# [Exercise instructions]
Retype the lines below exactly, but only those from the line that has "border-left: 6px solid" through the line that has "html: <div>расстояние оси". Omit every picture.

# [Available data]
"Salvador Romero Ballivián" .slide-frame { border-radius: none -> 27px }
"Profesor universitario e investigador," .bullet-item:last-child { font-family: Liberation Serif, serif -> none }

---

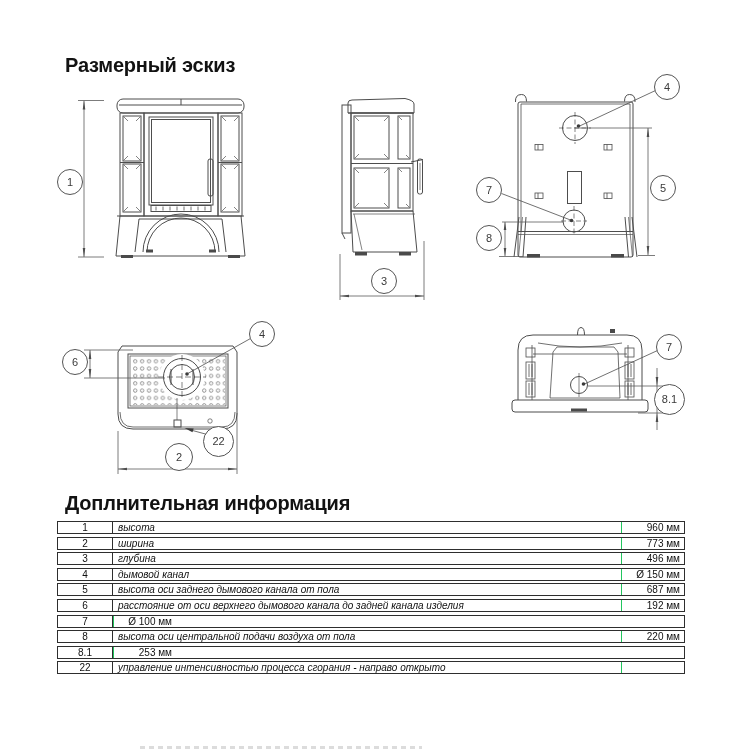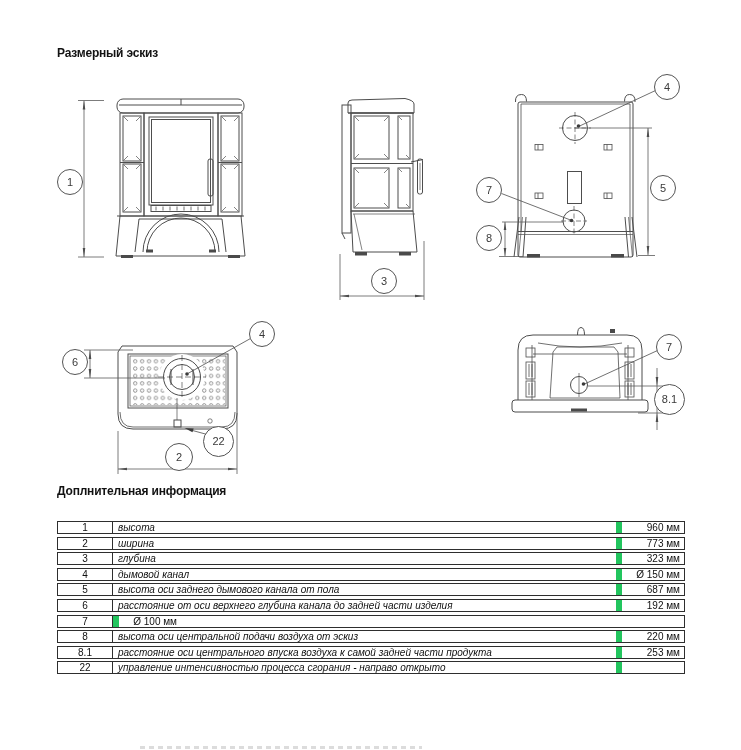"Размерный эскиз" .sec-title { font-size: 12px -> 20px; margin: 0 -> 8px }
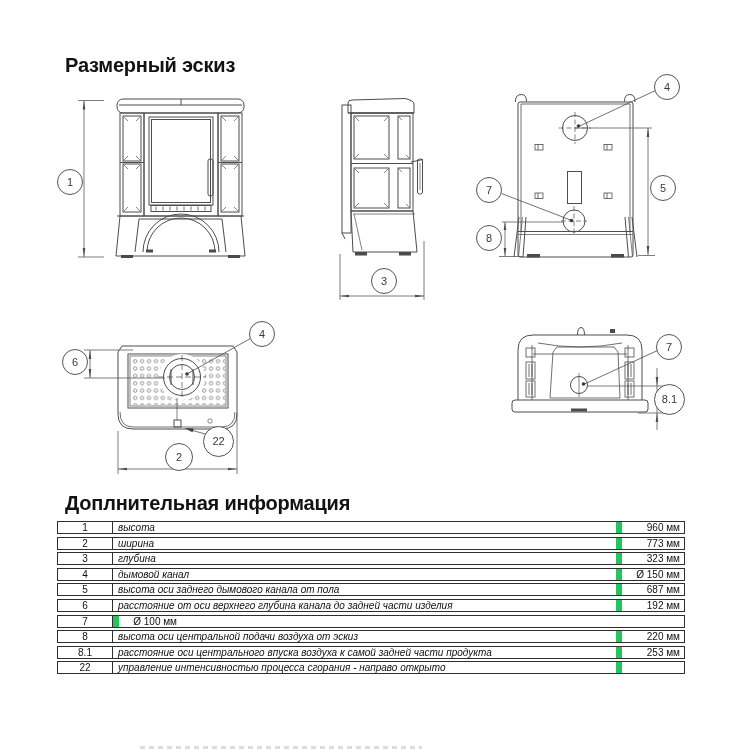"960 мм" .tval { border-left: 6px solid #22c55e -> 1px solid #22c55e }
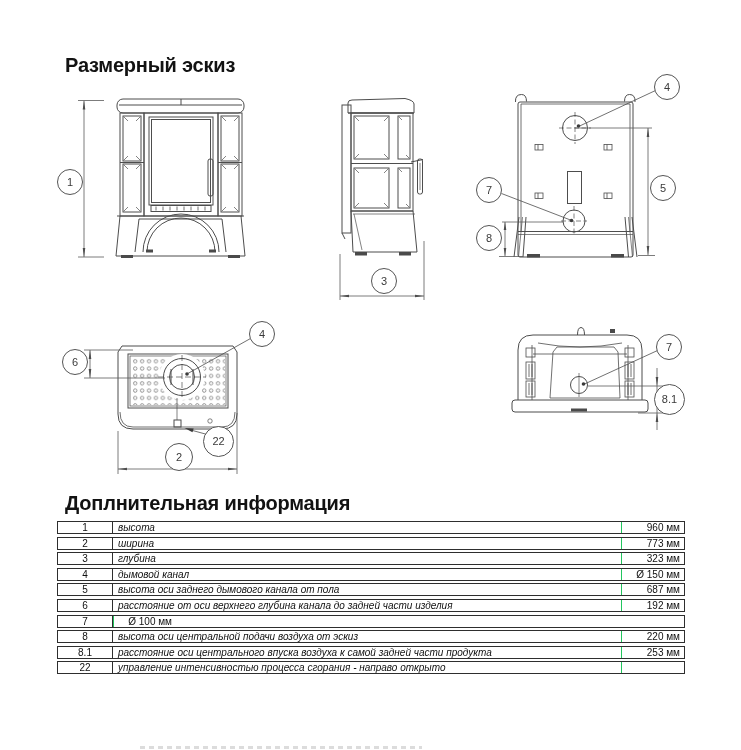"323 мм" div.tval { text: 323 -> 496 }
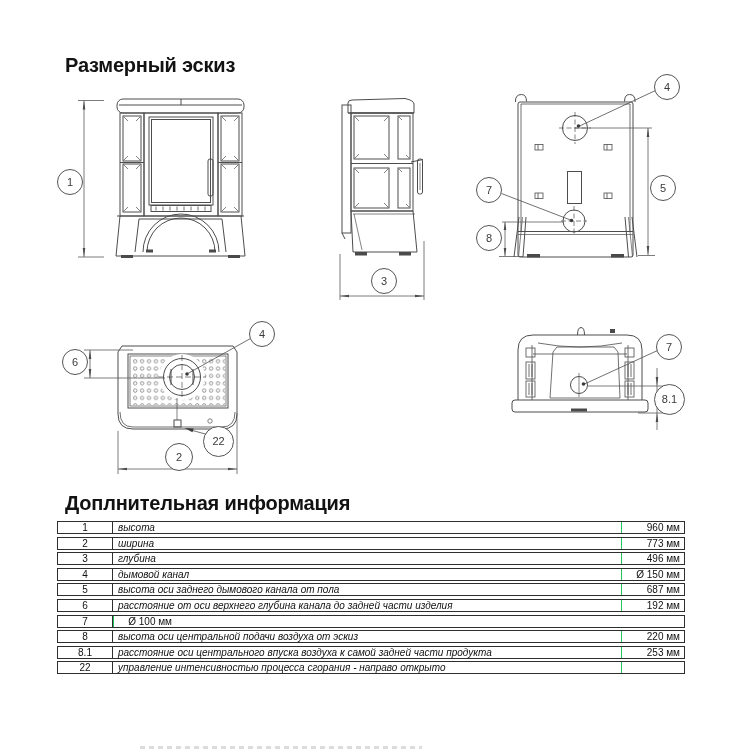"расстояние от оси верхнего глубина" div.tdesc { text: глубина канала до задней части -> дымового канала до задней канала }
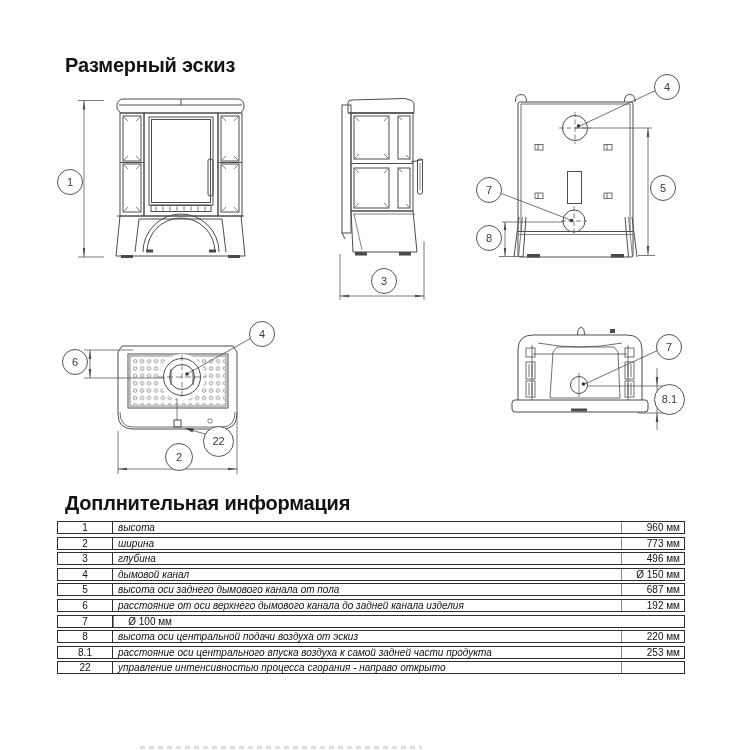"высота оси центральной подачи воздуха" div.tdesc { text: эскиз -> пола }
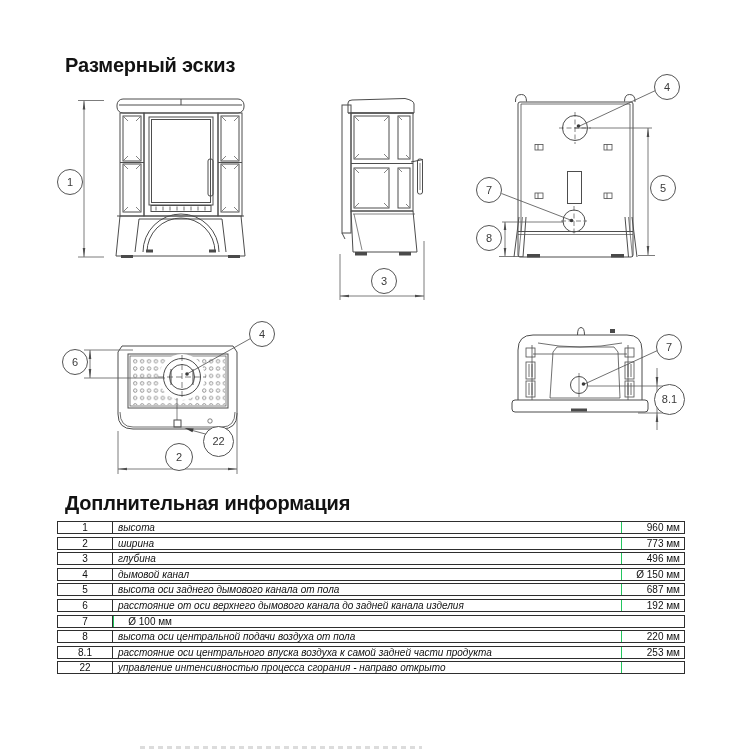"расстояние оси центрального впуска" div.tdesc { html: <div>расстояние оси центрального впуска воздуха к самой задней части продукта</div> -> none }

# [Written solution]
"960 мм" .tval { border-left: 6px solid #22c55e -> 1px solid #22c55e }
"323 мм" div.tval { text: 323 -> 496 }
"расстояние от оси верхнего глубина" div.tdesc { text: глубина канала до задней части -> дымового канала до задней канала }
"высота оси центральной подачи воздуха" div.tdesc { text: эскиз -> пола }
"расстояние оси центрального впуска" div.tdesc { html: <div>расстояние оси центрального впуска воздуха к самой задней части продукта</div> -> none }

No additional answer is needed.